# Accessing the cloud with fsspec

> Filesystem Spec ([fsspec](https://github.com/fsspec)) is a project to provide a unified pythonic interface to local, remote and embedded file systems and bytes storage. fsspec provides two main concepts: a set of filesystem classes with uniform APIs (i.e., functions such as cp, rm, cat, mkdir, …) supplying operations on a range of storage systems; and top-level convenience functions like fsspec.open(), to allow you to quickly get from a URL to a file-like object that you can use with a third-party library or your own code.

[swiftspec](https://github.com/fsspec/swiftspec) is a plugin for fsspec so that fsspec understands the swift api.

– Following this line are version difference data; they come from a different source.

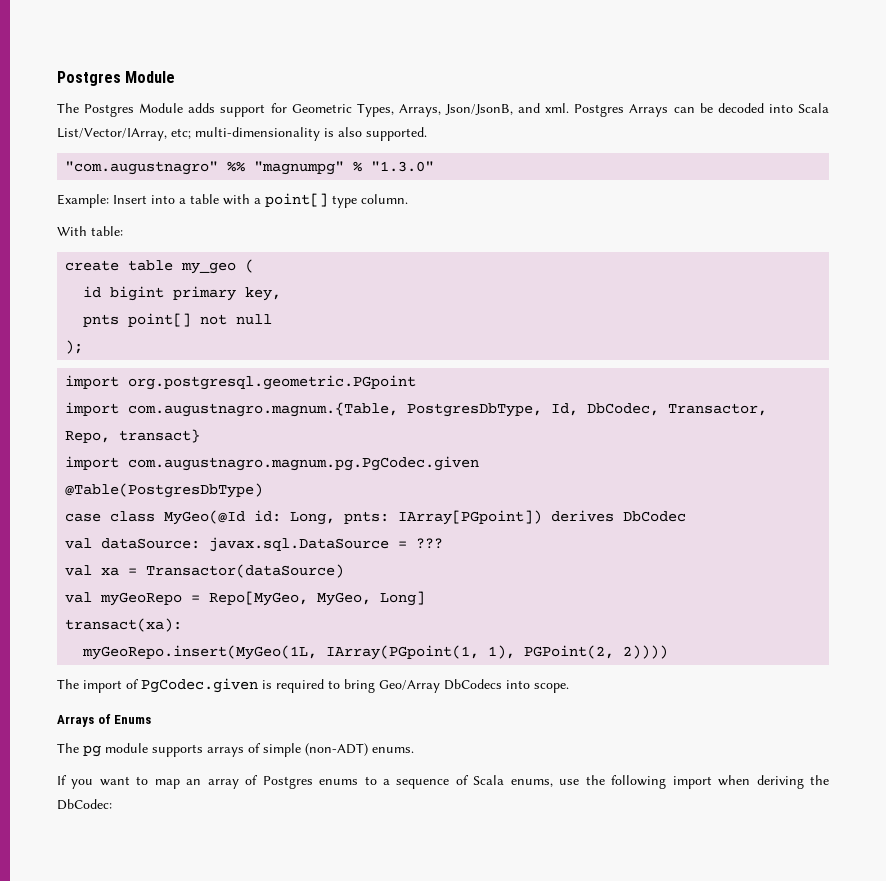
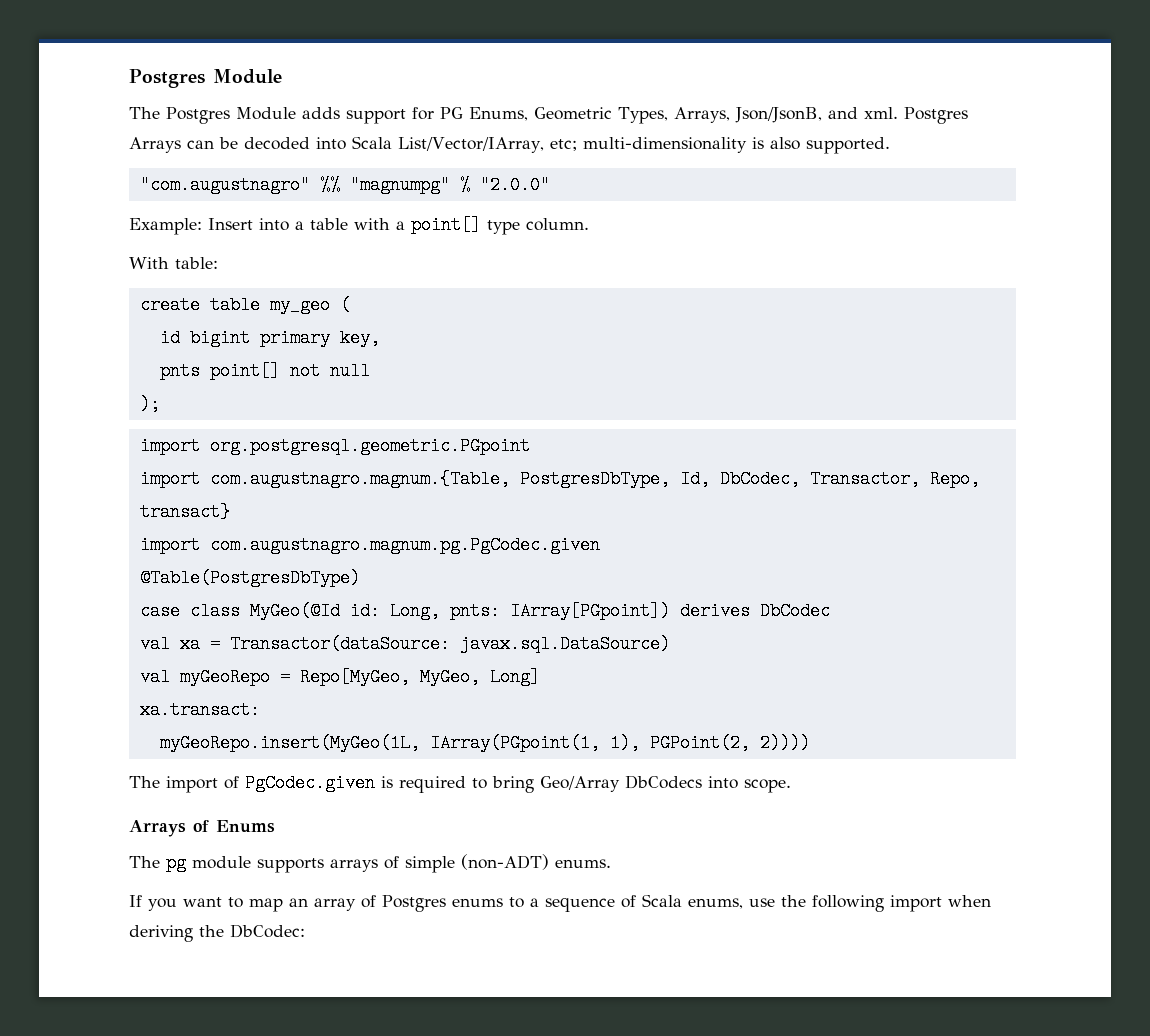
- The Postgres Module adds support for Geometric Types, Arrays, Json/JsonB, and xml.
+ The Postgres Module adds support for PG Enums, Geometric Types, Arrays, Json/JsonB, and xml.
- "com.augustnagro" %% "magnumpg" % "1.3.0"
+ "com.augustnagro" %% "magnumpg" % "2.0.0"
- val dataSource: javax.sql.DataSource = ???
- val xa = Transactor(dataSource)
+ val xa = Transactor(dataSource: javax.sql.DataSource)
- transact(xa):
+ xa.transact:

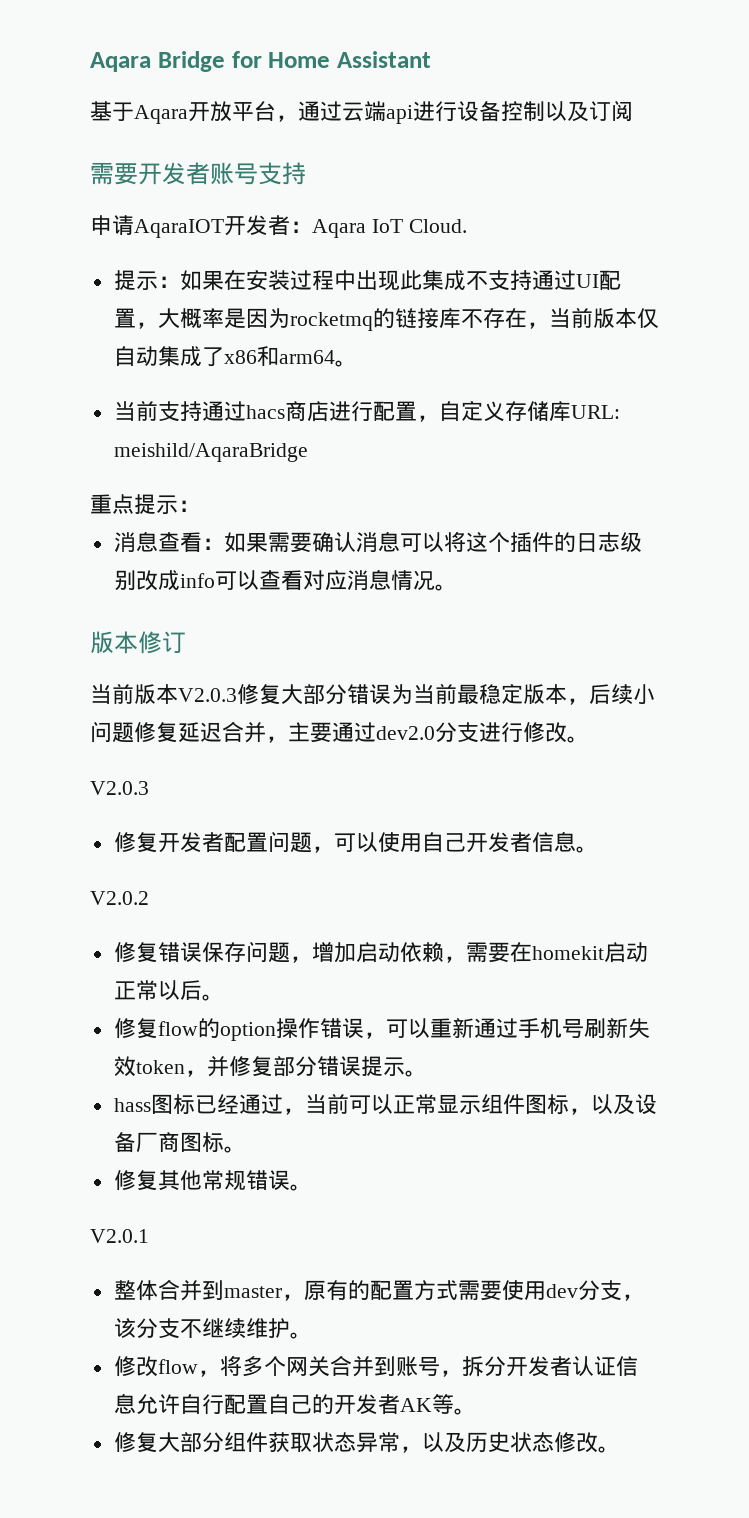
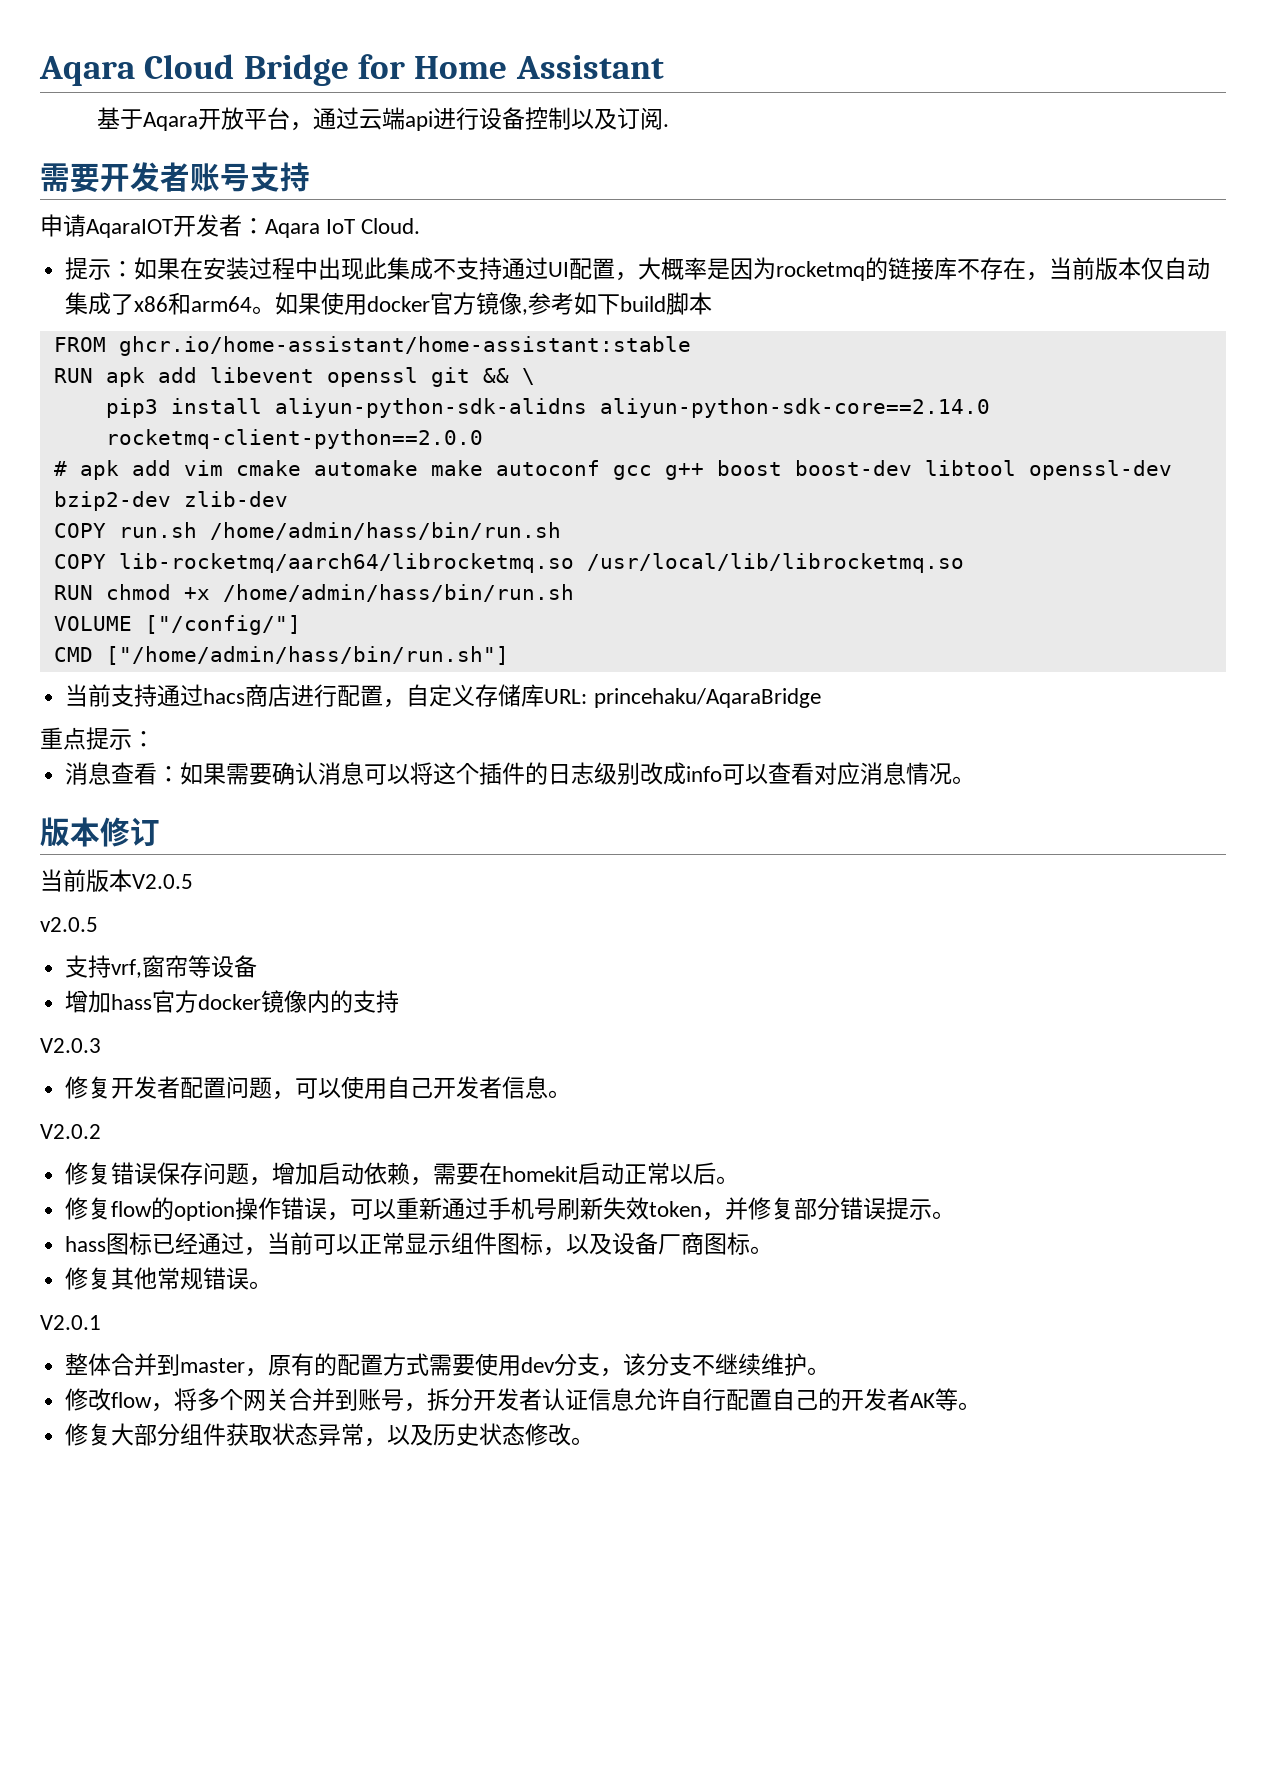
- Aqara Bridge for Home Assistant
+ Aqara Cloud Bridge for Home Assistant
- 基于Aqara开放平台，通过云端api进行设备控制以及订阅
+ 基于Aqara开放平台，通过云端api进行设备控制以及订阅.
+ 如果使用docker官方镜像,参考如下build脚本
+ FROM ghcr.io/home-assistant/home-assistant:stable
+ RUN apk add libevent openssl git && \
+ pip3 install aliyun-python-sdk-alidns aliyun-python-sdk-core==2.14.0 rocketmq-client-python==2.0.0
+ # apk add vim cmake automake make autoconf gcc g++ boost boost-dev libtool openssl-dev bzip2-dev zlib-dev
+ COPY run.sh /home/admin/hass/bin/run.sh
+ COPY lib-rocketmq/aarch64/librocketmq.so /usr/local/lib/librocketmq.so
+ RUN chmod +x /home/admin/hass/bin/run.sh
+ VOLUME ["/config/"]
+ CMD ["/home/admin/hass/bin/run.sh"]
- 当前支持通过hacs商店进行配置，自定义存储库URL: meishild/AqaraBridge
+ 当前支持通过hacs商店进行配置，自定义存储库URL: princehaku/AqaraBridge
- 当前版本V2.0.3修复大部分错误为当前最稳定版本，后续小问题修复延迟合并，主要通过dev2.0分支进行修改。
+ 当前版本V2.0.5
+ v2.0.5
+ 支持vrf,窗帘等设备
+ 增加hass官方docker镜像内的支持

You can install ilt with `pip install swiftspec`. It is also available in the python unstable kernel at DKRZ.

This notebook introduces

- the fsspec file system object
- the fsspec mapper
- url chaining

to create, copy and delete objects within DRKZ´s insitutional cloud and other storages and use it in xarray.

## Preparation

### 1. Create a container for your work in the project space.

Open [swiftbrowser.dkrz.de](swiftbrowser.dkrz.de), login and create a container.

### 2. Create an access token and load them for working in a script

In [None]:
%%bash
module load py-python-swiftclient/3.12.0-gcc-11.2.0
swift-token new
#Account: bk1377
#Username: YOUR-USER-NAME
module switch py-python-swiftclient
#cat ~/.swiftenv
#write these variables into a mytoken.py file that can be imported from another python script

In [1]:
from mytoken import *

### 3. Set up environment variables in order to work with fsspec

In [2]:
import os
import fsspec
os.environ["OS_STORAGE_URL"]=OS_STORAGE_URL
os.environ["OS_AUTH_TOKEN"]=OS_AUTH_TOKEN

## The File system object

to use basic shell commands on different storage back ends

In [3]:
fsswift=fsspec.filesystem("swift")

What is stored under the account?

In [4]:
fsswift.ls(OS_STORAGE_URL)

[{'name': 'swift://swift.dkrz.de/dkrz_5cfad75f-8778-40d2-bdc0-eec8ae27ad1f/dkrz_scratch',
  'size': 0,
  'type': 'directory'},
 {'name': 'swift://swift.dkrz.de/dkrz_5cfad75f-8778-40d2-bdc0-eec8ae27ad1f/hackathon2023-results',
  'size': 25961183,
  'type': 'directory'},
 {'name': 'swift://swift.dkrz.de/dkrz_5cfad75f-8778-40d2-bdc0-eec8ae27ad1f/k204210',
  'size': 0,
  'type': 'directory'}]

Note that a swift path starts with *swift://*. The OS_STORAGE_URL is internally translated, we could it as well:

In [5]:
swift_account_url=OS_STORAGE_URL.replace("https://","swift://").replace("/v1/","/")
fsswift.ls(swift_account_url)

[{'name': 'swift://swift.dkrz.de/dkrz_5cfad75f-8778-40d2-bdc0-eec8ae27ad1f/dkrz_scratch',
  'size': 0,
  'type': 'directory'},
 {'name': 'swift://swift.dkrz.de/dkrz_5cfad75f-8778-40d2-bdc0-eec8ae27ad1f/hackathon2023-results',
  'size': 25961183,
  'type': 'directory'},
 {'name': 'swift://swift.dkrz.de/dkrz_5cfad75f-8778-40d2-bdc0-eec8ae27ad1f/k204210',
  'size': 0,
  'type': 'directory'}]

How big is a container inside the storage?

In [6]:
fsswift.du(OS_STORAGE_URL+"/hackathon2023-results")

25961183

Note: Container cannot be created with fsspec. Use the GUI for that.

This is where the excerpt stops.